[Problem to solve] Please return every line of the records below that holds the word "margin".

[Information provided]
+ + + +

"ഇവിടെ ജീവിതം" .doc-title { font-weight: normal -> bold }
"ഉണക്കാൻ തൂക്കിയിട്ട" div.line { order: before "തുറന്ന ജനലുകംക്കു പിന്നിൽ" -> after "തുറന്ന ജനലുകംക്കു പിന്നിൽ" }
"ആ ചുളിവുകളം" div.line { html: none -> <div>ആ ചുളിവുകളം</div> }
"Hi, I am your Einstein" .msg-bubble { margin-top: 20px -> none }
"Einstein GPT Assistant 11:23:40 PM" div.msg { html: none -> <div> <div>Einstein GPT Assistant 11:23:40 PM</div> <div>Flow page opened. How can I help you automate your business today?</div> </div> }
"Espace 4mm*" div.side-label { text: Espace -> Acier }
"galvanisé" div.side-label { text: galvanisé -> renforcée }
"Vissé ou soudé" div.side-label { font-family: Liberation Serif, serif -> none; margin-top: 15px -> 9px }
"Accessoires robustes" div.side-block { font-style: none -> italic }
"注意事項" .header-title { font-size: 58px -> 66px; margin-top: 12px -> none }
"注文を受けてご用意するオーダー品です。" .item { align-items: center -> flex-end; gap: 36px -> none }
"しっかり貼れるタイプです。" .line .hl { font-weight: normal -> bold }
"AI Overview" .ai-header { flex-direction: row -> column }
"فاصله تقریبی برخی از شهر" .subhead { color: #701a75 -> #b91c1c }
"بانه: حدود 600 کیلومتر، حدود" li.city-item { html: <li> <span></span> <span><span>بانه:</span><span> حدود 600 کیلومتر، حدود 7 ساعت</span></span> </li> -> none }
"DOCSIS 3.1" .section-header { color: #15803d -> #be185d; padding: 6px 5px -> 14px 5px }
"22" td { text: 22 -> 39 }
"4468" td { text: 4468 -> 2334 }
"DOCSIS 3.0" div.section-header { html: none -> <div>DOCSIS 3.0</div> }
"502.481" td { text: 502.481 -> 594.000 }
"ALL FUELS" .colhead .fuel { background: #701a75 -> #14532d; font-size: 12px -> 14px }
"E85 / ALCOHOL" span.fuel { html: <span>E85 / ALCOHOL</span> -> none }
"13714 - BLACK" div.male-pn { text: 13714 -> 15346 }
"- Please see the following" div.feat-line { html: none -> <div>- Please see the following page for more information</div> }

+ + + +

[Answer for this exercise]
"Hi, I am your Einstein" .msg-bubble { margin-top: 20px -> none }
"Vissé ou soudé" div.side-label { font-family: Liberation Serif, serif -> none; margin-top: 15px -> 9px }
"注意事項" .header-title { font-size: 58px -> 66px; margin-top: 12px -> none }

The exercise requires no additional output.